Below are records; state how many of their lines hold the word "Sreejith", and give only the figure.

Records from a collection
□ □ □ □ □

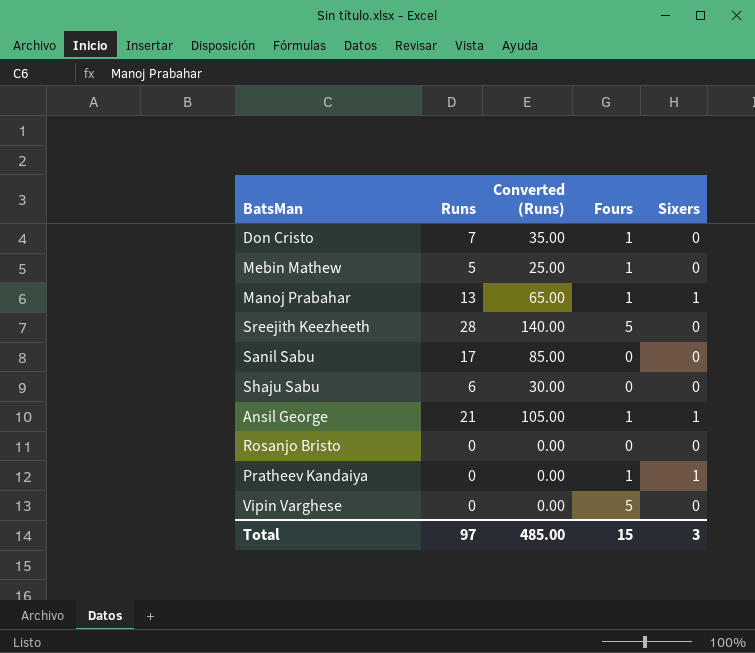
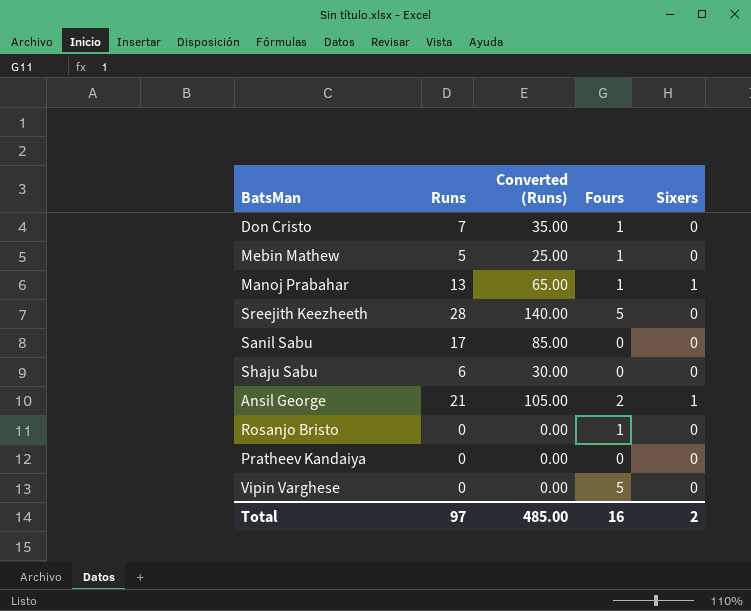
Ansil George | Fours: 1 -> 2
Rosanjo Bristo | Fours: 0 -> 1
Pratheev Kandaiya | Fours: 1 -> 0
Pratheev Kandaiya | Sixers: 1 -> 0
Total | Fours: 15 -> 16
Total | Sixers: 3 -> 2

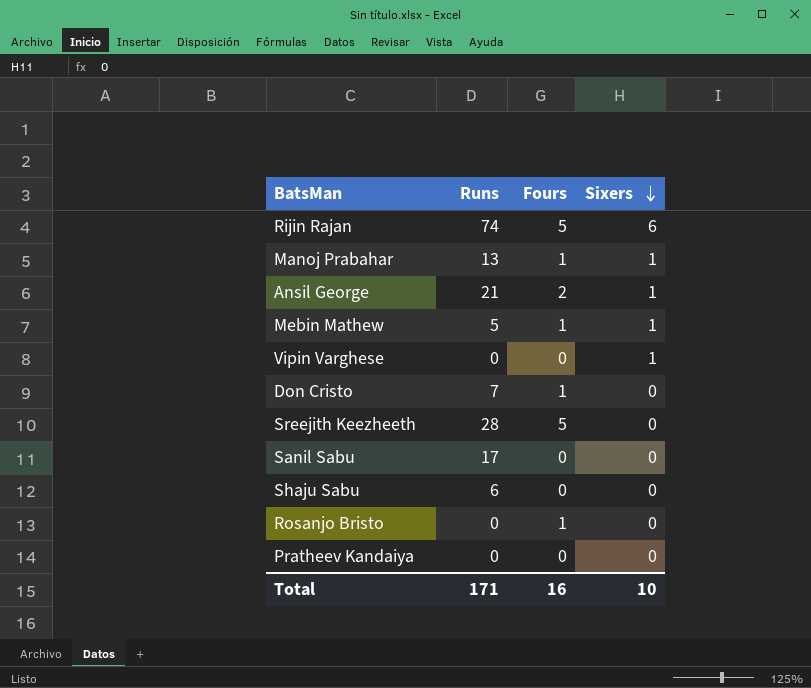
row order: none -> Sixers descending
column Converted (Runs) | formula: [Runs] * 5 -> none
row Rijin Rajan: none -> 74 | 5 | 6
Mebin Mathew | Sixers: 0 -> 1
Vipin Varghese | Fours: 5 -> 0
Vipin Varghese | Sixers: 0 -> 1
Total | Runs: 97 -> 171
Total | Sixers: 2 -> 10

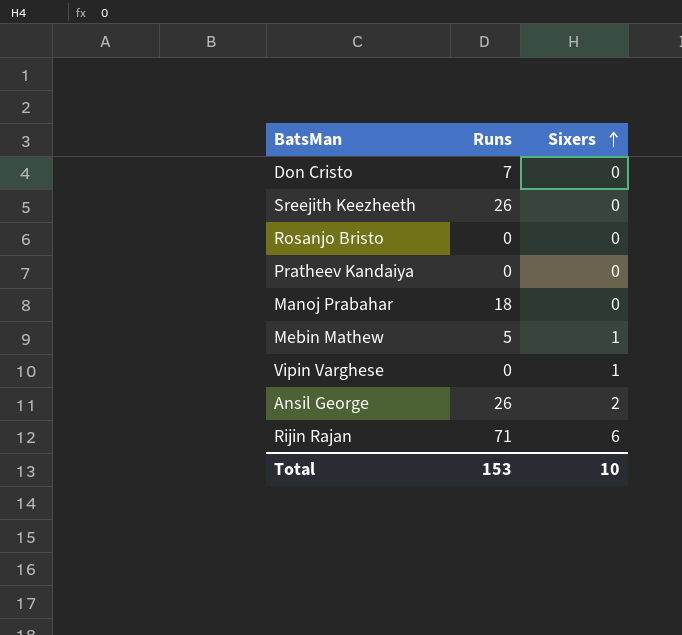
row order: Sixers descending -> Sixers ascending
column Fours | position: 3 -> none
row Sanil Sabu: 17 | 0 | 0 -> none
row Shaju Sabu: 6 | 0 | 0 -> none
Sreejith Keezheeth | Runs: 28 -> 26
Manoj Prabahar | Runs: 13 -> 18
Manoj Prabahar | Sixers: 1 -> 0
Ansil George | Runs: 21 -> 26
Ansil George | Sixers: 1 -> 2
Rijin Rajan | Runs: 74 -> 71
Total | Runs: 171 -> 153

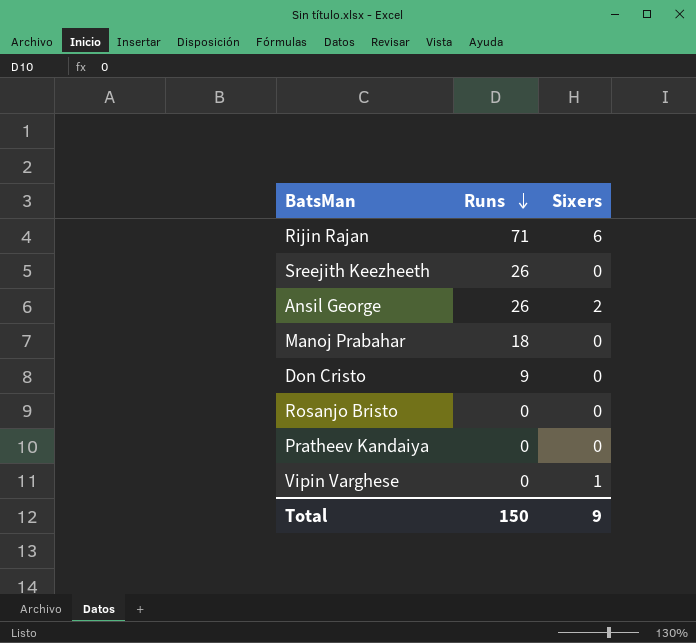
row order: Sixers ascending -> Runs descending
row Mebin Mathew: 5 | 1 -> none
Don Cristo | Runs: 7 -> 9
Total | Runs: 153 -> 150
Total | Sixers: 10 -> 9

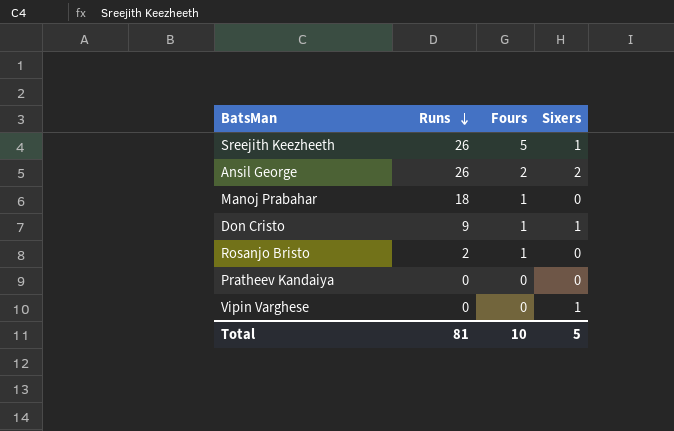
column Fours | position: none -> 3
row Rijin Rajan: 71 | 6 -> none
Sreejith Keezheeth | Sixers: 0 -> 1
Don Cristo | Sixers: 0 -> 1
Rosanjo Bristo | Runs: 0 -> 2
Total | Runs: 150 -> 81
Total | Sixers: 9 -> 5

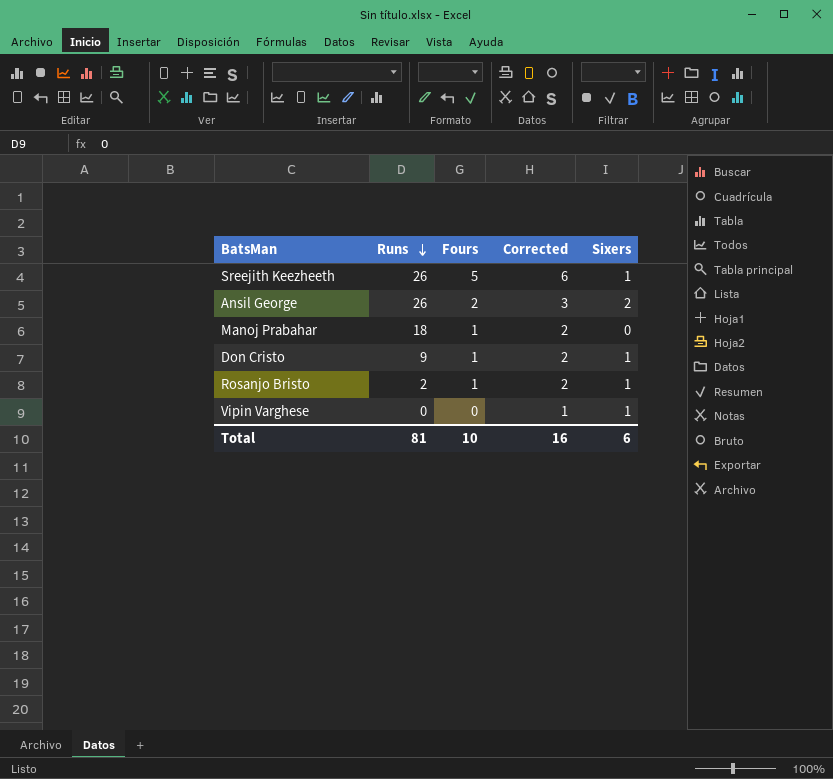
column Corrected | formula: none -> [Fours] + 1
row Pratheev Kandaiya: 0 | 0 | 0 -> none
Rosanjo Bristo | Sixers: 0 -> 1
Total | Sixers: 5 -> 6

□ □ □ □ □

▶ [Written response]: 2